К тому времени он чувствовал себя настолько вымотанным, что отказался от ужина, да и хозяйка особо не настаивала – ей явно было лень открывать ради поздних посетителей кухню. Хезер и Готфрид от еды тоже отказались, но потребовали чая с ромом. Хезер заставила с ними выпить, и Штефан после двух кружек еле дотащился до комнаты, оставив спутников допивать. Наощупь, не включая свет, открыл окно и замер. Сон отступил, и Штефан с сожалением подумал, что с возрастом это происходит все чаще.

Пахло карамелью и машинным маслом. Нехорошо, тревожно и почему-то тоскливо.

Штефан помнил, как Томас экспериментировал с запахами. Перед выступлениями разливал под сидениями эссенцию, которую заказывал парфюмеру во Флер.

Томас рассказывал, что раньше у цирков был особый запах. В выступлениях использовали крупных животных, на входе продавали дешевые лакричные конфеты, каленые орехи, яблоки в карамели, а главное – жарили в огромном чане кипящего масла все подряд. Опускали туда яблочные и картофельные пирожки, нанизанные на шпажки куски ветчины, курицы или твердого сыра, которые макали в огромный таз с кляром, стоящий прямо на земле, а иногда просто мелко резанную картошку в проволочных лотках. Рядом обычно стоял другой чан. В нем кипела смесь расплавленного сыра, специй и белого вина. Туда опускали полоски теста, то, что недавно пожарили во фритюре, а за пару монет можно было налить смесь в бумажный стаканчик.

Все это пахло – землей, звериной шерстью, канифолью, маслом и сыром, лакрицей и жженным сахаром. Сейчас цирк стал совсем другим – в новый век никого уже не удивишь слоном или тигром, а значит, незачем их заводить. Теперь упражнялись в эффектном использовании магии, в оригинальном использовании транслирующих экранов и, конечно, постановке номеров.

Есть во время представления стало немодным, по крайней мере что-то горячее и способное испачкать жиром костюм. И уж точно никто не хотел бы видеть перед шатром чан с кипящим маслом – новый век был веком паранойи. Люди боялись болезней, войн, других людей и, конечно, пожаров. Газовых фонарей, падающих на занавесы, новых электрических ламп, которые, говорят, взрывались и горели особым огнем, который не погасить водой. Чанов с маслом и жаровен под ними. Упадет, шатер займется, будет «как тогда». Даже если никакого «тогда» не было, люди с удовольствием выдумывали его или вспоминали похожий случай, пытаясь упорядочить свои страхи, сделать их понятнее.

Но Томас все же лучше понимал, чего хотят люди. Штефан умел считать, а Томас – чувствовать настроение.

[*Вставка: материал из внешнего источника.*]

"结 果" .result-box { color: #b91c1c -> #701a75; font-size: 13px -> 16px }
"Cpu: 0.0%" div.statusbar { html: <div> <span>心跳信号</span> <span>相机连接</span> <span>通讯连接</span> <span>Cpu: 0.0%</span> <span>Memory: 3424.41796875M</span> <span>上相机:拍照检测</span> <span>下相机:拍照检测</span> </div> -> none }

Во Флер он долго ходил по парфюмерным лавкам, с баснословной для их антрепризы суммой и несвязной просьбой «сделать запах как в старых цирках». И наконец нашелся человек, который понял, чего хочет этот сумасшедший рыжий мужчина с эгбертским акцентом.

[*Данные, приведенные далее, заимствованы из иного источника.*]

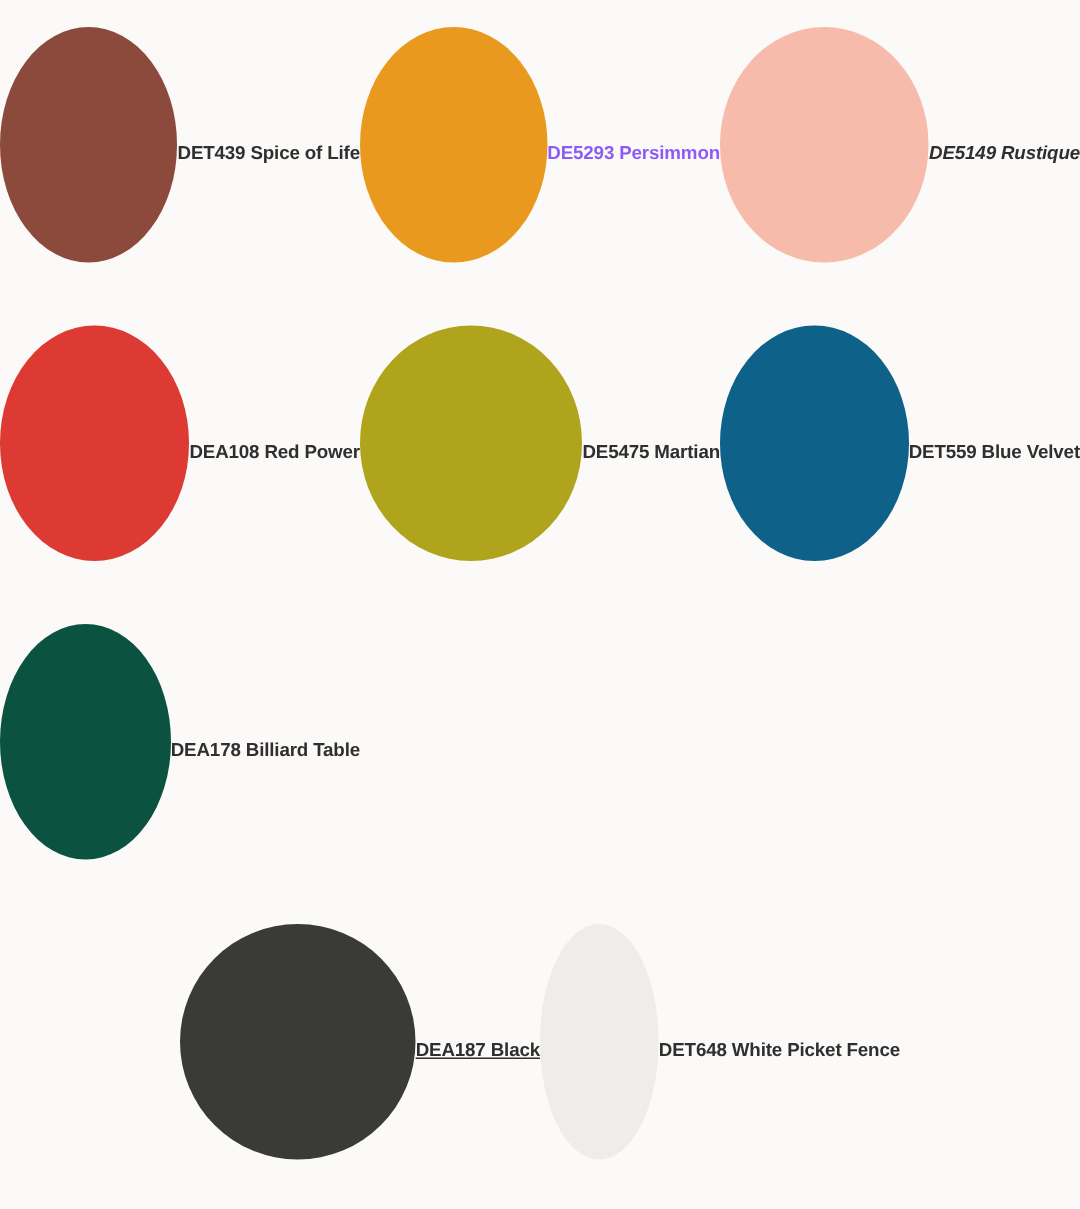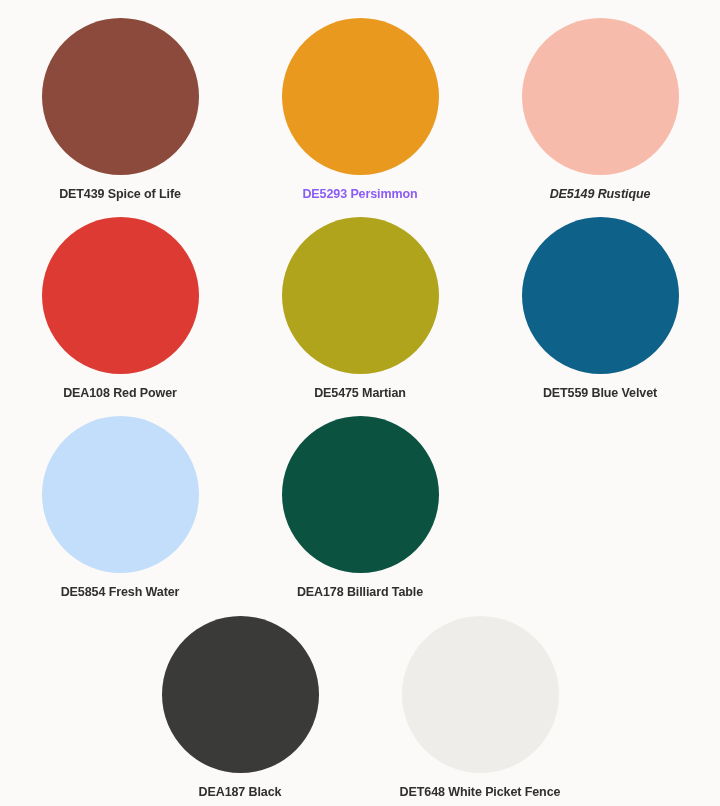"DET439 Spice of Life" .swatch-cell { flex-direction: column -> row }
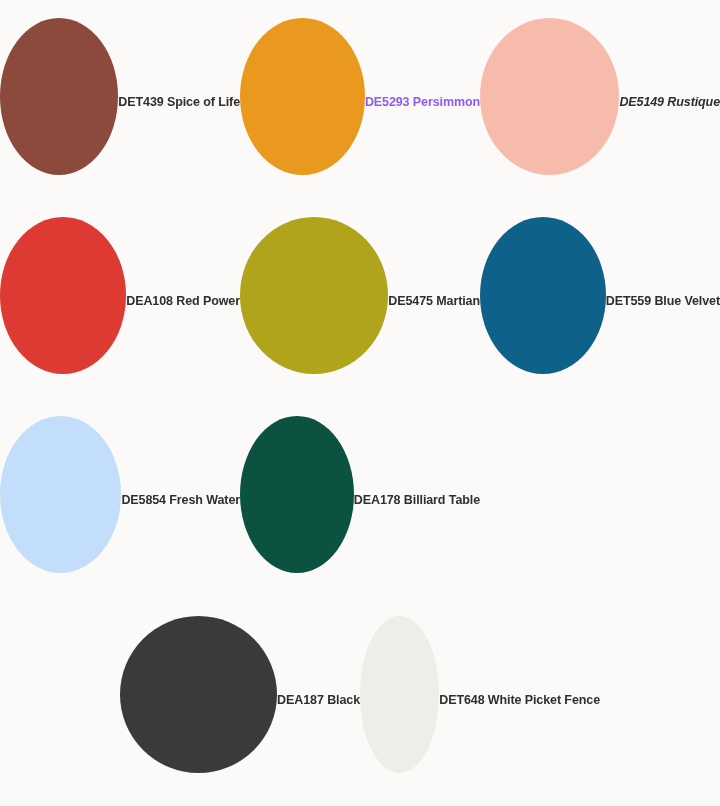"DE5854 Fresh Water" div.swatch-cell { html: <div> <span></span> <span>DE5854 Fresh Water</span> </div> -> none }
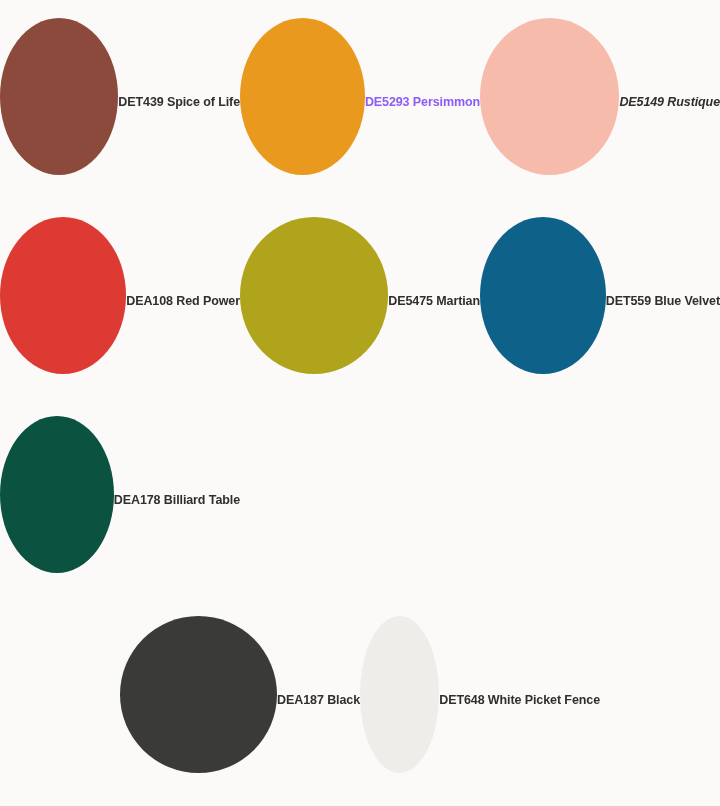"DEA187 Black" span.swatch-label { text-decoration: none -> underline }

Штефан, который умел считать, говорил Томасу, что тот дурак, собирается потратить деньги на совершенную чушь, и не лучше ли обновить костюмы, а если ему так приспичило, можно жарить пирожки за ареной прямо во время выступления. Или давать людям на входе понюхать мокрого кота. Томас только отмахивался.

А потом Штефан считал прибыли и не мог отделаться от назойливого чувства зависти. Конечно, цифры вовсе не были астрономическими. Эссенция, которая пахла землей, горячим маслом и медвежьей шерстью, не могла решить всех их проблем. Более того, с первого же представления нашлись люди, неожиданно посчитавшие выступление вульгарным и плебейским. Один критик даже опубликовал статью о посещении их цирка. Больше всего Штефану запомнились слова «дурновкусие», «китч», «поразительное убожество». Но на следующие представления пришло больше людей, а Штефан начал узнавать знакомые лица.